Criminal justice in jeopardy – are funding cutbacks crippling the system?
The fate of the UK’s once highly-regarded criminal justice system appears to hang in the balance, threatened by unprecedented levels of cutbacks and years of under-resourcing. We need to see incremental improvements rather than the constant paring-down that is jeopardising justice for the innocent and dissuading competent lawyers from choosing criminal law as a career path. This year has seen a spate of rape allegations collapse because of police and Crown Prosecution Service failures to disclose, until extreme pressure was exerted, information in their possession that supported the accused’s defence. Whether the evidence was deliberately withheld or simply not handled correctly due to a lack of resources, the result was the same – people were left with accusations of serious offences hanging over them for many months and the only thing that stood between innocent people and lengthy imprisonment was a high-quality legal defence team.
The media has had much to say about the fate of a burglar in Kent who was stabbed by the owner of the house he chose to burgle. The home-owner, Richard Osborn-Brooks, was arrested on suspicion of murder and would have had access to a duty solicitor at the police station to advise him and to argue his case, with the result that he was released without charge and without delay. Indeed, the Law Society considers that duty solicitors play a vital role in protecting suspects from inappropriate treatment and shielding the police from false allegations of misconduct.

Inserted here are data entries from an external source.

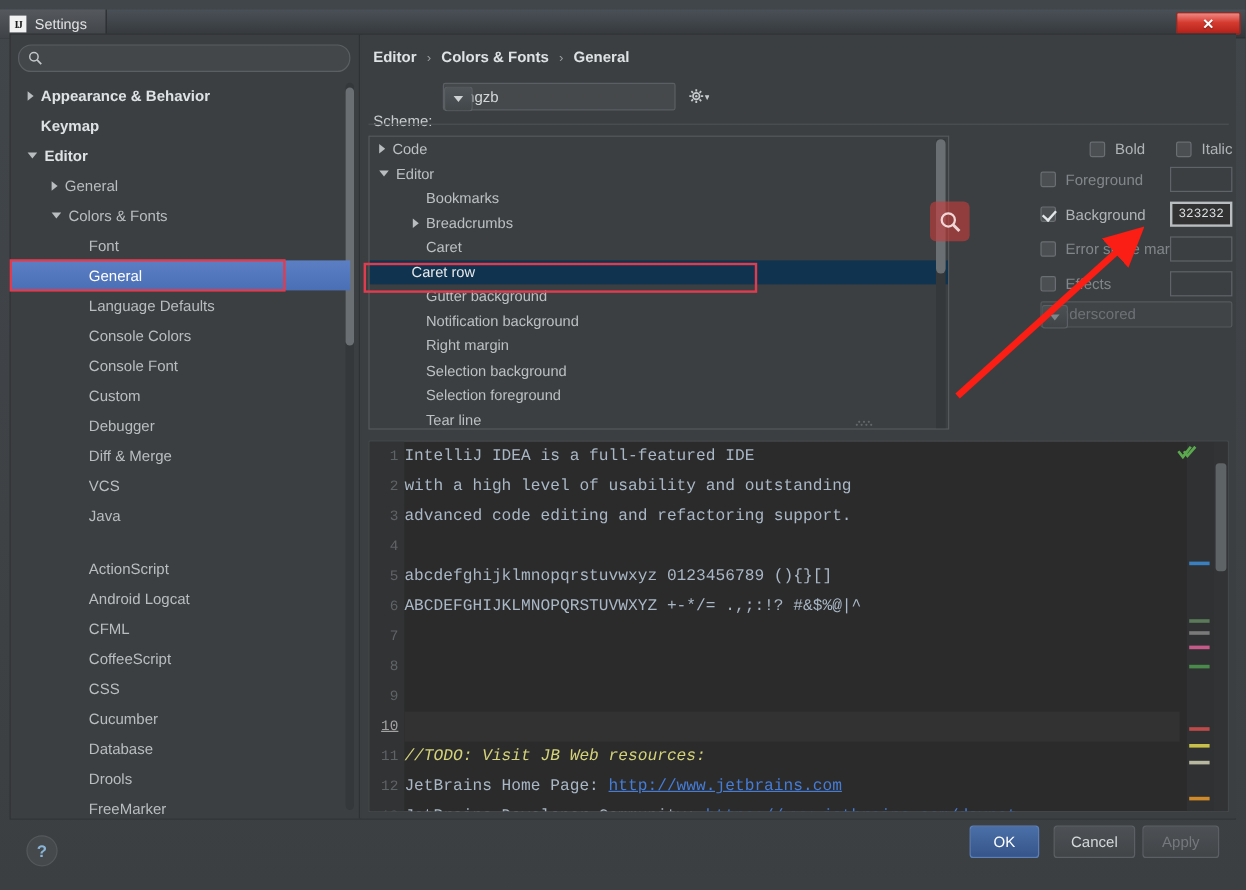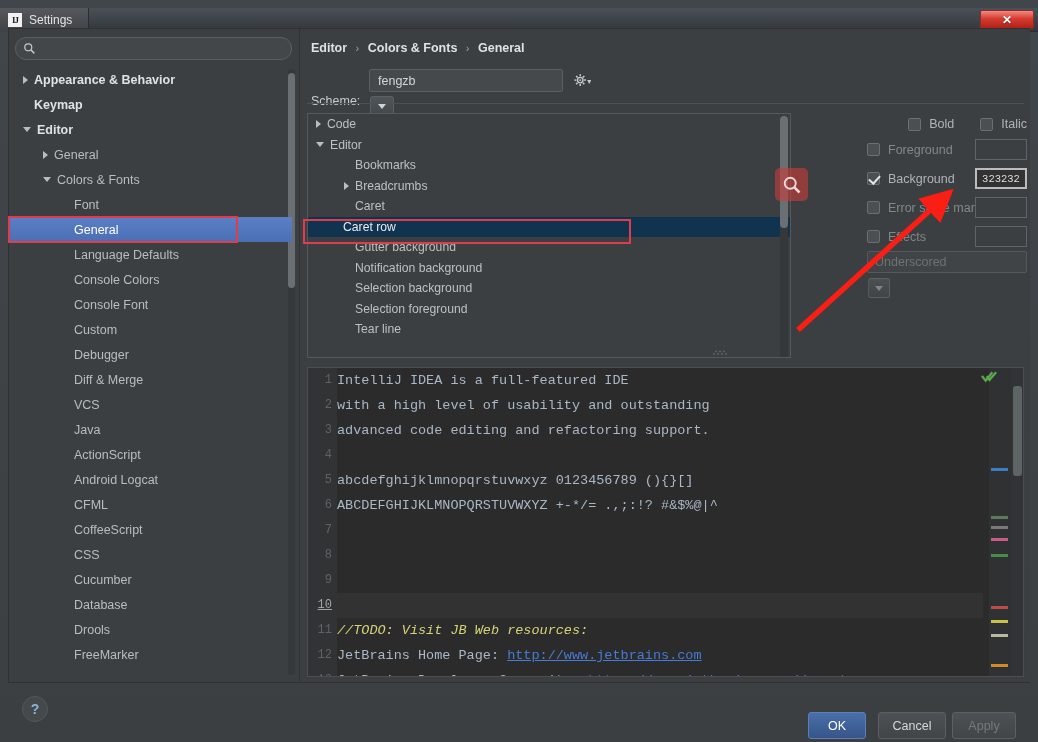--- a/index.html
+++ b/index.html
@@ -384,6 +384,10 @@
             </div>
             <div class="st-row" style="padding-left: 36px;">
               <span class="arrow none"></span>
+              <span>Right margin</span>
+            </div>
+            <div class="st-row" style="padding-left: 36px;">
+              <span class="arrow none"></span>
               <span>Selection background</span>
             </div>
             <div class="st-row" style="padding-left: 36px;">

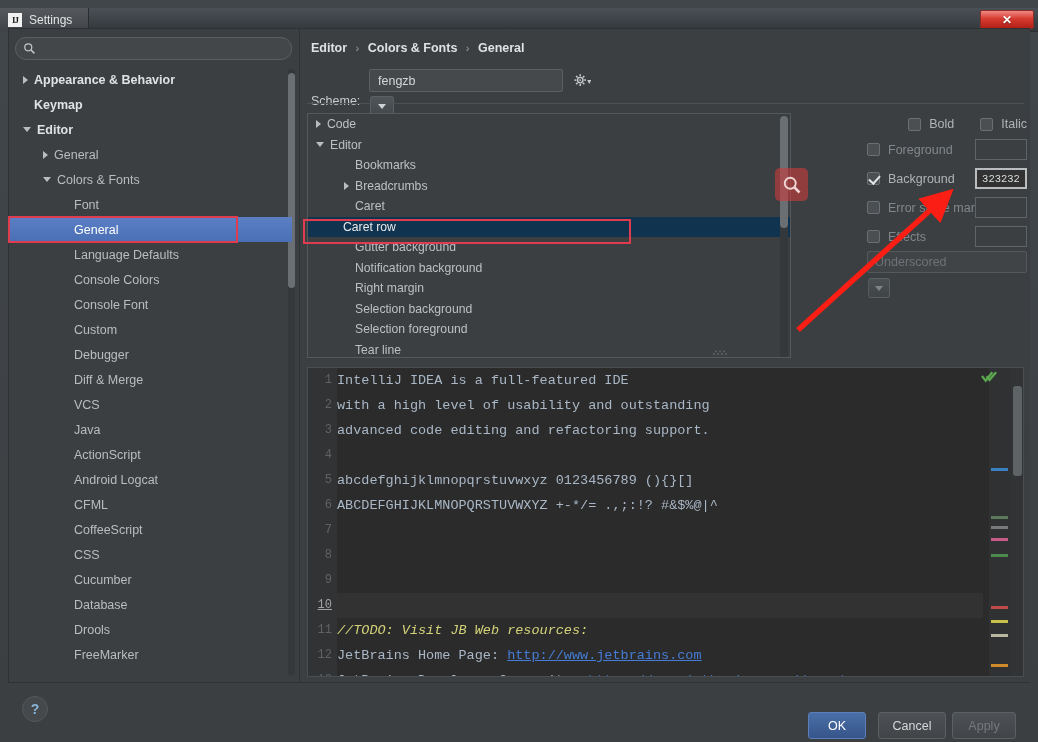--- a/index.html
+++ b/index.html
@@ -275,7 +275,7 @@
             <span class="arrow none"></span>
             <span>Java</span>
           </div>
-          <div class="t-row" style="padding-left: 54px;">
+          <div class="t-row" style="padding-left: 54px; margin-top: 19px;">
             <span class="arrow none"></span>
             <span>ActionScript</span>
           </div>

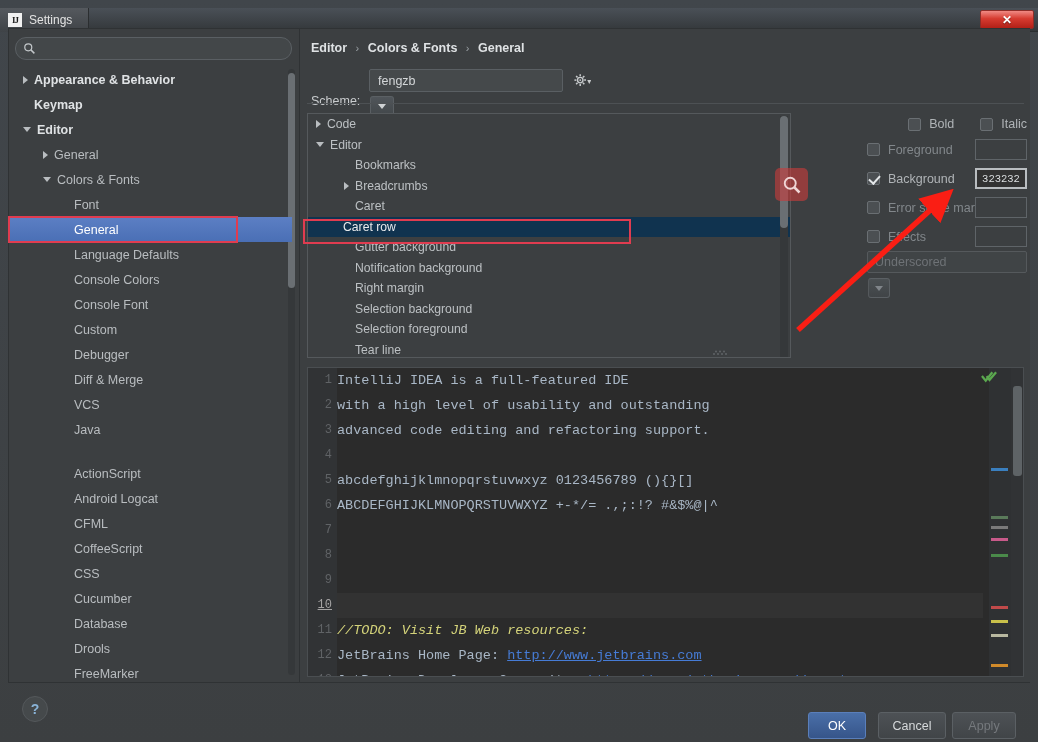--- a/index.html
+++ b/index.html
@@ -175,7 +175,7 @@
     color:#8ab4d8; font-size:14px; font-weight:bold;
   }
   .btn {
-    position:absolute; top:26px; height:27px; border-radius:3px;
+    position:absolute; top:2px; height:27px; border-radius:3px;
     font-size:12.5px; display:flex; align-items:center; justify-content:center;
     border:1px solid #5b6064; background:linear-gradient(180deg,#4d5155 0%,#414548 100%); color:#d6d9db;
   }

Provision for duty solicitors was made by the Police and Criminal Evidence Act 1984, which defined the role in response to incidents of serious abuse that had led to wrongful convictions and a series of successful high-profile appeals. However, fewer and fewer young solicitors see working in criminal law as a viable career as a combination of limited pay prospects and poor conditions means criminal law is simply not an attractive option for solicitors – these are not ‘fat cat’ lawyers but skilled professionals who are there to act on our behalf and protect us when things go wrong.
Our criminal justice system is creaking, and it seems to me that it is close to collapse. In the not-too-distant future, will another Richard Osbourn-Brooks have to cope without a state-funded solicitor to turn to for advice?